New Orleans Uber, as many of us can’t avoid knowing anymore, is the ride service accessed now in 170 cities around the world on smartphones, and according to Wall Street valued at billions. Taxi drivers in Paris, London, New York and elsewhere have protested the fact that the service is unregulated and of course taking away business, and in the drivers’ cases, regular employment. Both the legacy outfits and upstarts are based on the exploitation of so-called “independent” contractors, which has long been a fiction, now becoming ever more a fantasy. This is part of the so-called “sharing” or “peer” marketplace, and I’m going to have to admit, I’m getting more and more uncomfortable about it, and the recent news from Uber is making me even more fidgety.
Uber’s CEO, Travis Kalanick, was quoted as saying, “Uber has been in a political campaign but hasn’t been running one. That is changing now.” And, what was changing now is the fact that he was hiring David Plouffe as senior vice-president in charge of policy, branding, overall strategy, and communications. Plouffe becomes the latest Obama campaign veteran to cash in on his time in politics most notably as campaign manager for Obama’s historic and successful race in 2008 and sometimes special adviser after that.
At this point in the age of Koch Industries and so many others financing corporate political campaigns to the tune of gazillions, I wonder why it’s even news. Furthermore, there is nothing about any of the politics of the libertarian tilted, techy Silicon Valley crowd that makes me feel warm and fuzzy. The fact that they are mostly white men who are young and naïve and all about the money doesn’t make me convinced that they are necessarily that much different than white men who are old and experienced and all about the money. I think we have earned the right to be skeptical.

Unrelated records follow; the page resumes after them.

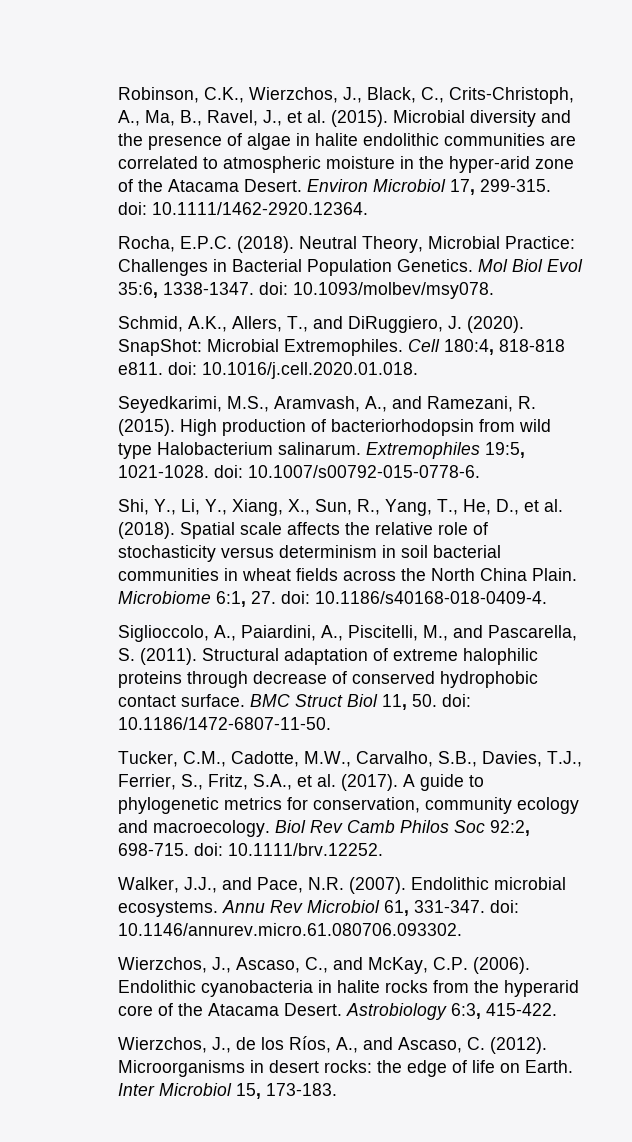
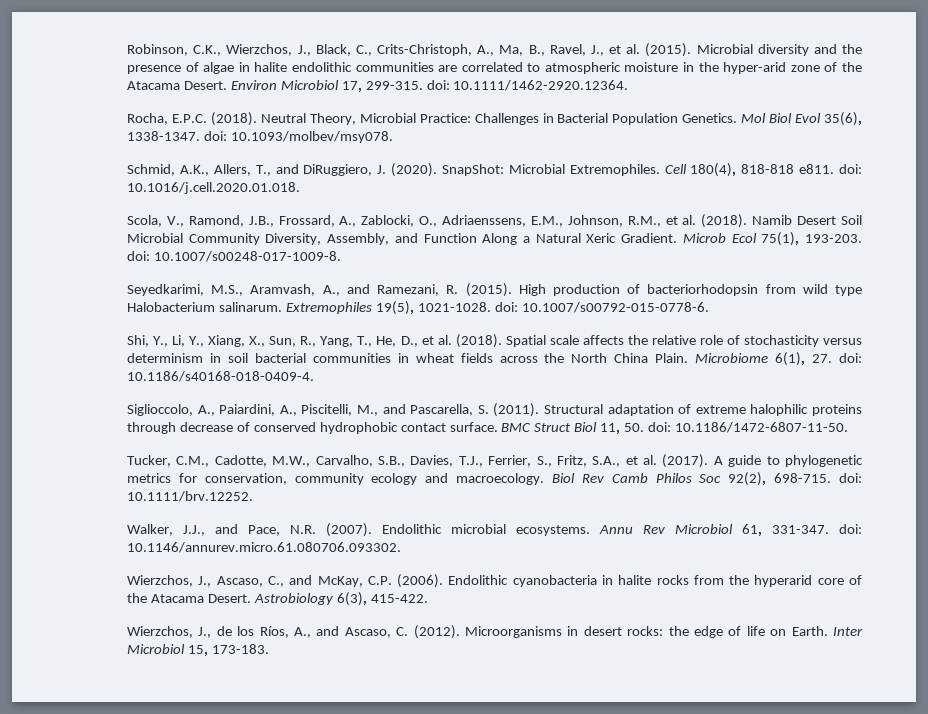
- Mol Biol Evol 35:6, 1338-1347. doi: 10.1093/molbev/msy078.
+ Mol Biol Evol 35(6), 1338-1347. doi: 10.1093/molbev/msy078.
- Cell 180:4, 818-818 e811. doi: 10.1016/j.cell.2020.01.018.
+ Cell 180(4), 818-818 e811. doi: 10.1016/j.cell.2020.01.018.
+ Scola, V., Ramond, J.B., Frossard, A., Zablocki, O., Adriaenssens, E.M., Johnson, R.M., et al. (2018). Namib Desert Soil Microbial Community Diversity, Assembly, and Function Along a Natural Xeric Gradient. Microb Ecol 75(1), 193-203. doi: 10.1007/s00248-017-1009-8.
- Extremophiles 19:5, 1021-1028. doi: 10.1007/s00792-015-0778-6.
+ Extremophiles 19(5), 1021-1028. doi: 10.1007/s00792-015-0778-6.
- Microbiome 6:1, 27. doi: 10.1186/s40168-018-0409-4.
+ Microbiome 6(1), 27. doi: 10.1186/s40168-018-0409-4.
- Biol Rev Camb Philos Soc 92:2, 698-715. doi: 10.1111/brv.12252.
+ Biol Rev Camb Philos Soc 92(2), 698-715. doi: 10.1111/brv.12252.
- Astrobiology 6:3, 415-422.
+ Astrobiology 6(3), 415-422.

What kind of political campaign is this anyway? Consumers become the constituents, I assume. And the election? I’m not sure, but I guess the first polling would be moving the consumer voters against their city council members to vote to let Uber and others like it, do anything they want.
The leverage on consumers is the claim of savings and the promise of buying something a little more exclusive and a lot more lux that the average day in, day out, yellow cab handling any and every one might be able to provide. A management lawyer I encounter frequently in bargaining union contracts in Louisiana told me a story about how his firm used Uber to get into San Francisco for a case they were handling last year. His crew loved Uber. On the other hand talking to a woman driver for a Missoula local company called Airport Shuttle who had been driving the van for the company for years as she met us at 450 AM to spirit us out of the West, we discussed the seasonality of her work there, and how easily it would be to marginalize the business with random on-call drivers. She wasn’t’ an Uber-ite.
I’ve been a part of organizing drives for taxi drivers in Dallas and New Orleans over the years, and our informal workers unions still represent auto-rickshaw drivers in Delhi. There’s a reason that cities regulate common carriers on public roads to ensure safety, standards, and even rate charges and accurate readings on the meters. Certainly taxi companies in cities and at airports have always been political contributors, so I don’t begrudge the Uber’s of the world for putting their money into the game as well, but are we sure that an unregulated industry is the best for citizens who are also consumers. I’m not.
As Plouffe’s 2008 plan has taught all of us, hope is not a plan. I think they both should have a hard sell on his campaign.